Ahead of the first budget of the new government, the Mayor of London, Boris Johnson has today urged the Chancellor not to cut spending in the capital. A new report published today commissioned by GLA Economics has found that investment in major infrastructure projects like Crossrail and the Tube upgrades is crucial for London to retain its competitiveness.
Reducing the national debt will require a combination of spending cuts, tax rises and critically, investments in key infrastructure projects, the report concluded.
The report was commissioned by GLA Economics and produced by Professor Tony Travers and a team at the London School of Economics (LSE) to look at public spending priorities in London found that:
- Capital spending in London appears to be at a low level in relation to GDP
- Public capital spending appears relatively low as compared to other world cities;
- Investment in infrastructure is key to increased productivity, output and tax revenue.
The Mayor has written to the Chancellor George Osborne outlining his priorities for London in advance of the emergency Budget on 22 June.
The Mayor Boris Johnson said: “I want to remind the Government that growth is essential to the health of our public finances. Only by continuing to invest in London and the South East- the engine room of the national economy- will the nation as a whole be able to grow its way out of trouble. The UK cannot afford the cost to the economy if the capital is starved of vital investment in infrastructure projects like Crossrail and the upgrade of the Tube.”
Tony Travers of the London School of Economics said: “The current method of allocating public spending around the UK takes into account different regions' and localities' needs - but has hitherto taken little account of their different propensities for growth. The ability of public sector investment to help generate tax receipts for the Exchequer should also be an important consideration at this time for the wider UK economy.”
Notes to editors:
The Greater South East contributes 43 per cent of the nation’s taxes, with London alone providing 18 percent. The capital has provided more in tax than it consumed in public expenditure every year since 1989 (with the exception of 1993/94). In 2007/08 its tax export was estimated to be between £14 - 19 billion.
Capital investment is a key determinant of economic growth. Under the previous Government, the Treasury forecast a decline by as much as 50 per cent in public sector capital spending. Contrasting this with London’s growing population and workforce, this imbalance could restrict London’s economic growth.
The Office of Budget Responsibility has been set up by the Chancellor to provide independent fiscal and economic forecasts and will report ahead of the Budget on 22 June.
Public capital spending as a proportion of the economy (GVA (2007-2008)) for all services (including transport and housing) in London was 3.4 per cent.
The Budget 2010 Report projected that public sector investment would fall by an average of nearly 15 per cent per year in real terms over 2011-12 to 2014-15.
Public services in London provide essential services for Londoners, London’s workers and visitors. Essential services do not just include help for those in need or spending on healthcare and education. They are also the activities which make it possible for London to continue as a world city with high productivity and growing output.
The report, Public Spending Priorities in London, shows that:
- London currently generates 18 per cent of the UK’s output and a similar proportion of tax revenues for the UK. However it only receives some 14 per cent of government spending.

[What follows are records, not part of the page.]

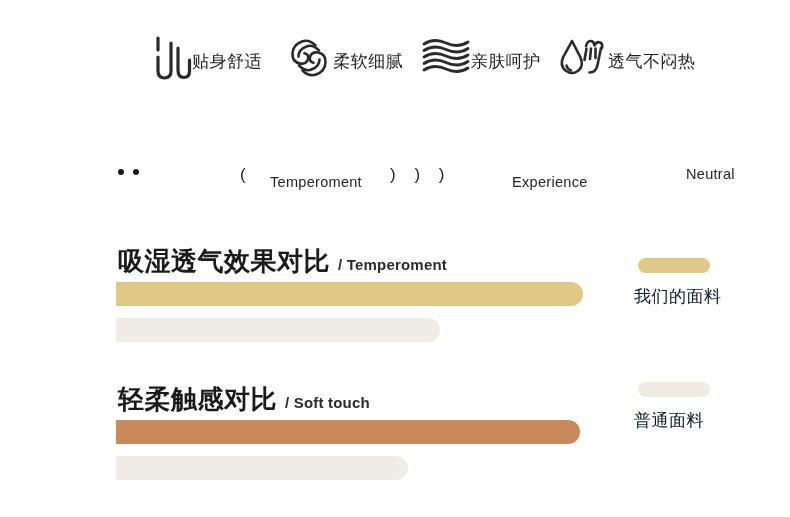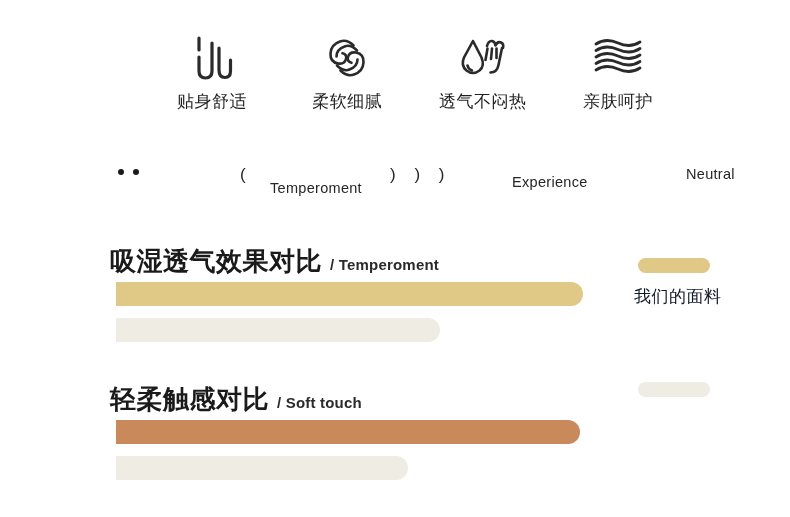--- a/index.html
+++ b/index.html
@@ -29,7 +29,6 @@
   .feature {
     width: 124px;
     display: flex;
-    flex-direction: column;
     align-items: center;
   }
   .feature-icon {

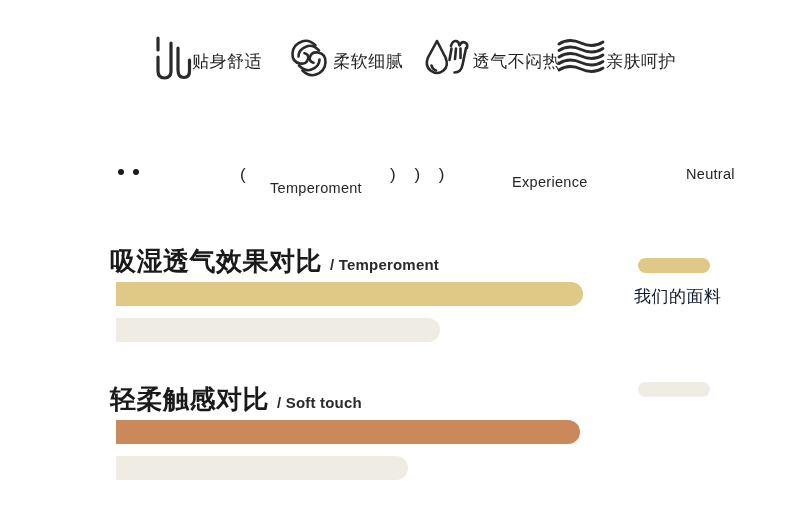--- a/index.html
+++ b/index.html
@@ -191,6 +191,19 @@
 
   <div class="feature">
     <div class="feature-icon">
+      <svg width="50" height="44" viewBox="0 0 50 44" fill="none" stroke="#2a2a2a" stroke-width="2.8" stroke-linecap="round">
+        <path d="M3 8 Q13 1.5 25 7 Q37 12.5 47 6"></path>
+        <path d="M3 14.5 Q13 8 25 13.5 Q37 19 47 12.5"></path>
+        <path d="M3 21 Q13 14.5 25 20 Q37 25.5 47 19"></path>
+        <path d="M3 27.5 Q13 21 25 26.5 Q37 32 47 25.5"></path>
+        <path d="M3 34 Q13 27.5 25 33 Q37 38.5 47 32"></path>
+      </svg>
+    </div>
+    <div class="feature-label">亲肤呵护</div>
+  </div>
+
+  <div class="feature">
+    <div class="feature-icon">
       <svg width="52" height="46" viewBox="0 0 52 46" fill="none" stroke="#2a2a2a" stroke-width="2.6" stroke-linecap="round" stroke-linejoin="round">
         <path d="M16 6 L7 22.5 Q3.5 30.5 9.5 35.5 Q16 40.5 22.5 35.5 Q28 31 24.5 22.5 Z"></path>
         <path d="M10.5 30.5 Q11.5 34.5 15 35.5"></path>
@@ -204,19 +217,6 @@
     <div class="feature-label">透气不闷热</div>
   </div>
 
-  <div class="feature">
-    <div class="feature-icon">
-      <svg width="50" height="44" viewBox="0 0 50 44" fill="none" stroke="#2a2a2a" stroke-width="2.8" stroke-linecap="round">
-        <path d="M3 8 Q13 1.5 25 7 Q37 12.5 47 6"></path>
-        <path d="M3 14.5 Q13 8 25 13.5 Q37 19 47 12.5"></path>
-        <path d="M3 21 Q13 14.5 25 20 Q37 25.5 47 19"></path>
-        <path d="M3 27.5 Q13 21 25 26.5 Q37 32 47 25.5"></path>
-        <path d="M3 34 Q13 27.5 25 33 Q37 38.5 47 32"></path>
-      </svg>
-    </div>
-    <div class="feature-label">亲肤呵护</div>
-  </div>
-
 </div>
 
 <div class="keyword-row">

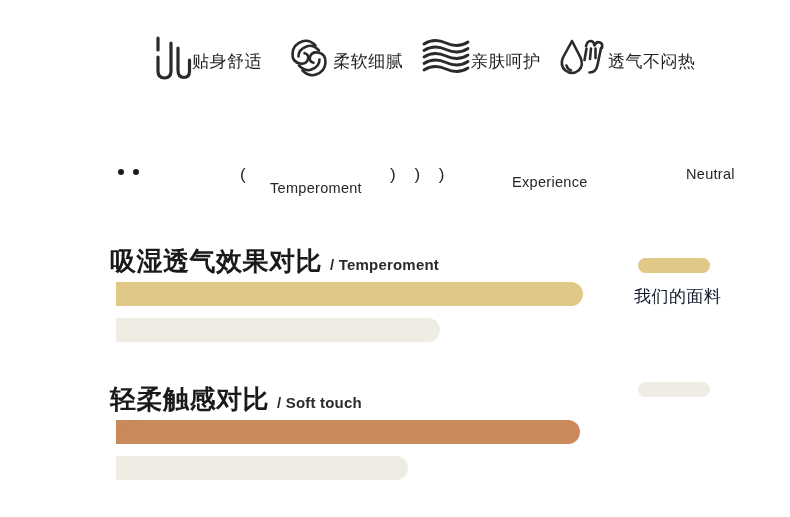--- a/index.html
+++ b/index.html
@@ -75,7 +75,7 @@
     background: #1a1a1a;
   }
   .kw-paren-l { left: 240px; top: 3px; font-size: 17px; }
-  .kw-temperament { left: 270px; top: 18px; }
+  .kw-temperament { left: 270px; top: 12px; }
   .kw-paren-r { left: 390px; top: 3px; font-size: 17px; letter-spacing: 7px; }
   .kw-experience { left: 512px; top: 12px; }
   .kw-neutral { left: 665px; top: 4px; margin-left: 21px; }

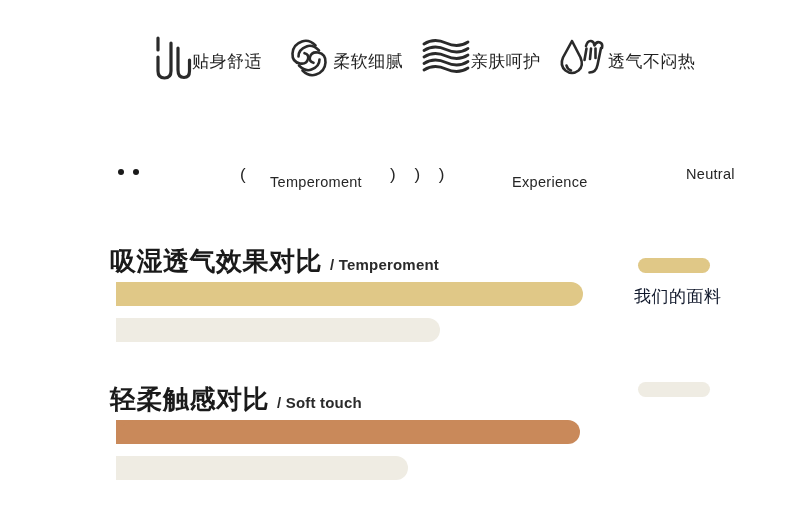--- a/index.html
+++ b/index.html
@@ -91,7 +91,7 @@
 
   .sec-heading {
     position: absolute;
-    left: 110px;
+    left: 118px;
     top: 0;
     display: flex;
     align-items: baseline;

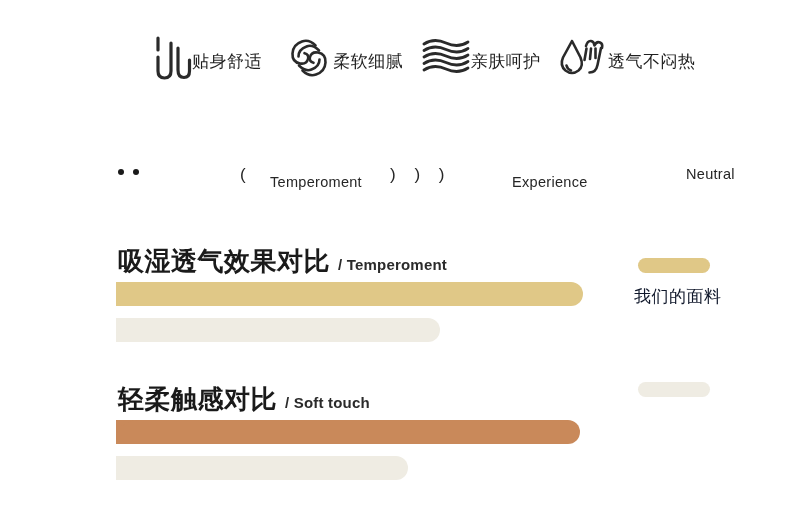--- a/index.html
+++ b/index.html
@@ -260,6 +260,7 @@
 
 <div class="legend-item legend-2">
   <div class="legend-swatch" style="background:#efece3;"></div>
+  <div class="legend-label">普通面料</div>
 </div>
 
 </body></html>

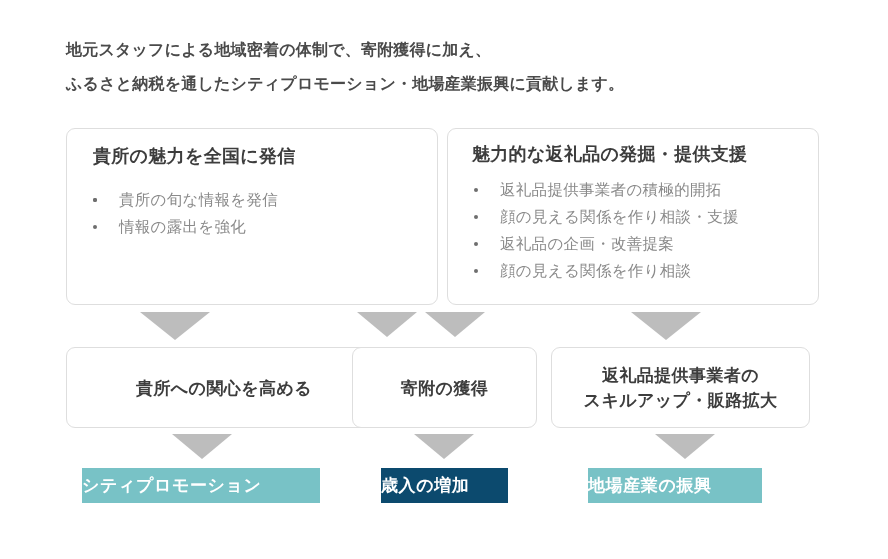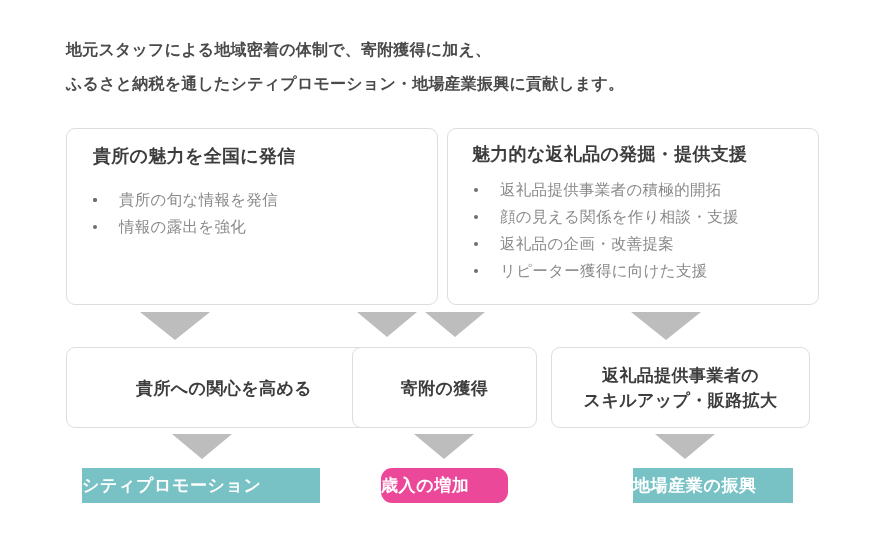--- a/index.html
+++ b/index.html
@@ -197,7 +197,7 @@
       </li>
       <li>
         <span class="dot"></span>
-        <span>リピーター獲得に向けた支援</span>
+        <span>顔の見える関係を作り相談</span>
       </li>
     </ul>
   </div>

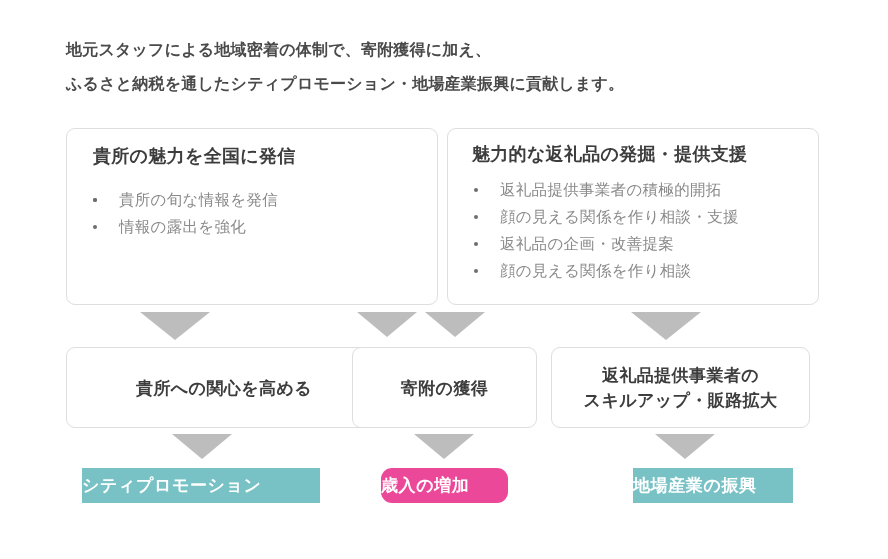--- a/index.html
+++ b/index.html
@@ -223,7 +223,7 @@
   <div class="arrow small b3" style="border-top-color: rgb(189, 189, 189);"></div>
 
   <div class="banner p1" style="background: rgb(120, 194, 198);">シティプロモーション</div>
-  <div class="banner p2" style="background: #ec4899; border-radius: 11px;">歳入の増加</div>
+  <div class="banner p2" style="background: #0c4a6e;">歳入の増加</div>
   <div class="banner p3" style="background: rgb(120, 194, 198);">地場産業の振興</div>
 
 </div>

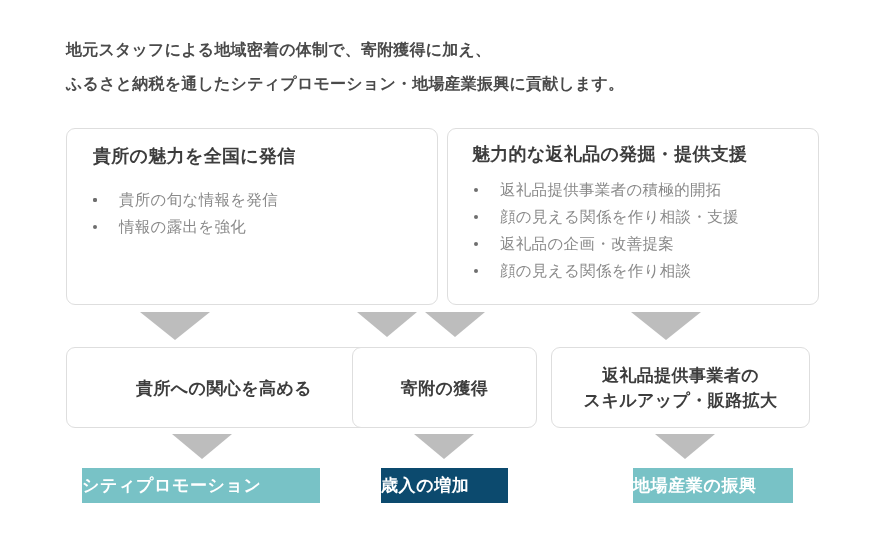--- a/index.html
+++ b/index.html
@@ -151,7 +151,7 @@
   }
   .banner.p1 { left: 82px;  width: 238px; }
   .banner.p2 { left: 381px; width: 127px; }
-  .banner.p3 { left: 633px; width: 160px; }
+  .banner.p3 { left: 588px; width: 174px; }
 </style>
 </head>
 <body>

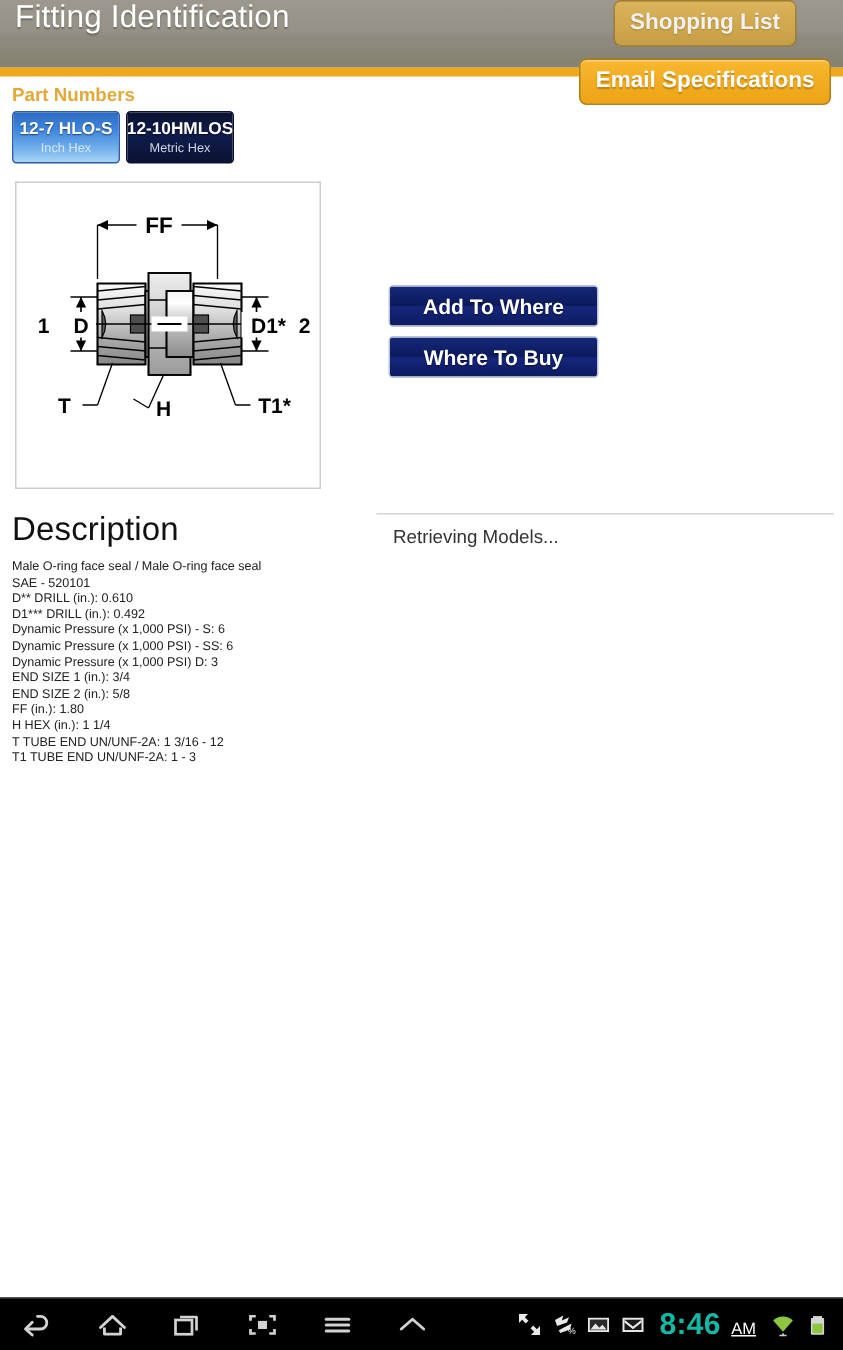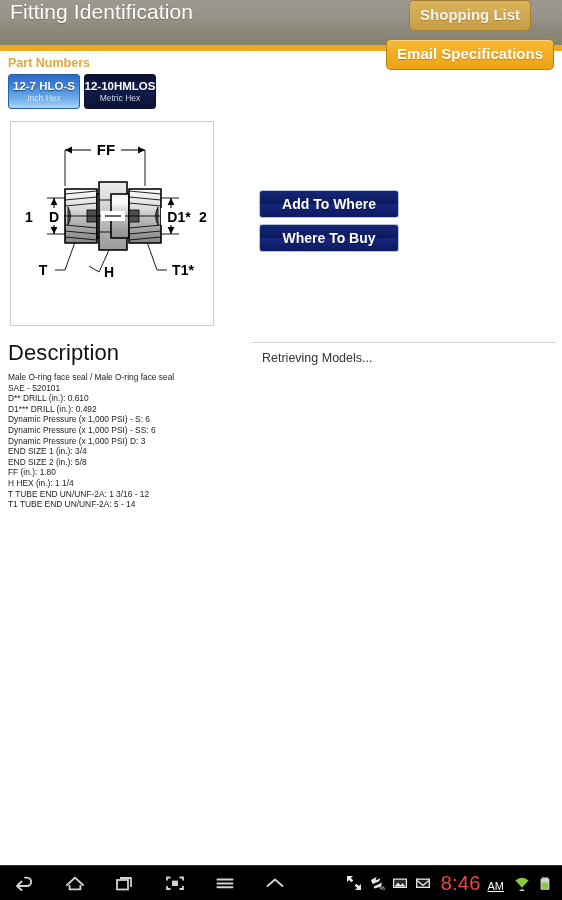--- a/index.html
+++ b/index.html
@@ -436,7 +436,7 @@
         <li>FF (in.): 1.80</li>
         <li>H HEX (in.): 1 1/4</li>
         <li>T TUBE END UN/UNF-2A: 1 3/16 - 12</li>
-        <li>T1 TUBE END UN/UNF-2A: 5 - 14</li>
+        <li>T1 TUBE END UN/UNF-2A: 1 - 3</li>
       </ul>
     </div>
 

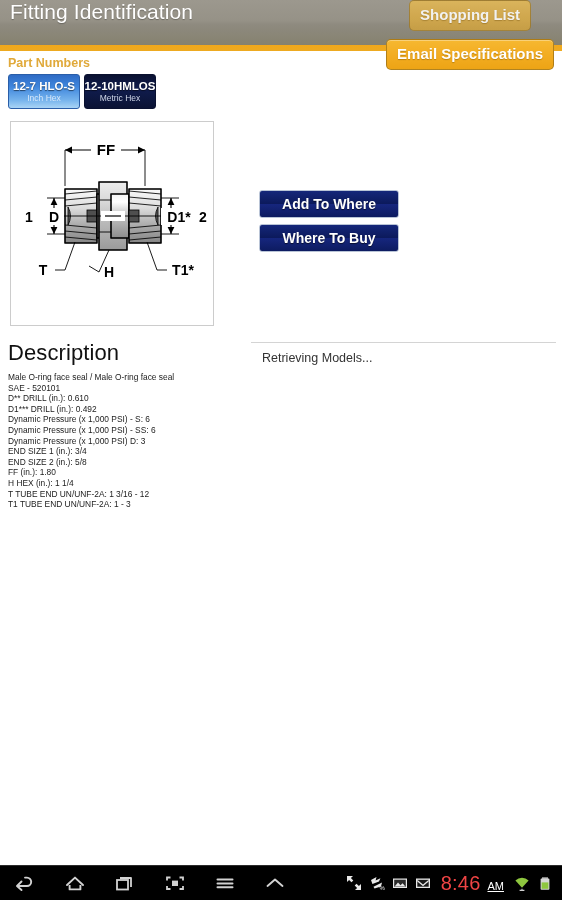--- a/index.html
+++ b/index.html
@@ -258,10 +258,11 @@
     justify-content: center;
   }
   .clock {
-    color: #ef4444;
+    color: #14b8a6;
     font-size: 20px;
     margin: 0 2px 0 4px;
     letter-spacing: 0.2px;
+    font-weight: bold;
   }
   .ampm {
     color: #ffffff;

In 2007/8 it is estimated that London contributed between £14bn and £19bn to the rest of the country via a tax export. London is the heart of a wider region – the Greater South East. Together the Greater South East provides 43 per cent of all tax revenues in the UK.
- London has seen relatively fast growth in population and therefore increasing needs for public spending. While housing needs are projected to grow generally in line with the rest of the country, London faces particularly high and growing requirements for affordable housing.
- London has seen relatively fast growth in GVA and in employment, resulting in larger demands for both revenue and capital spending. This puts particular pressure on infrastructure requirements.
- The growth in GVA also means that London contributes an increasing proportion of national tax revenues which has not been reflected in increased spending.
- The analysis shows that public spending is largely based on a set of needs based rather opaque formulae which together turn out to produce highly stable spending totals over time. London’s spending has grown slightly faster than the UK as a whole over the last decade, but has fallen relative to output, with government spending only accounting for 28 per cent of output, compared to 40 per cent for the UK.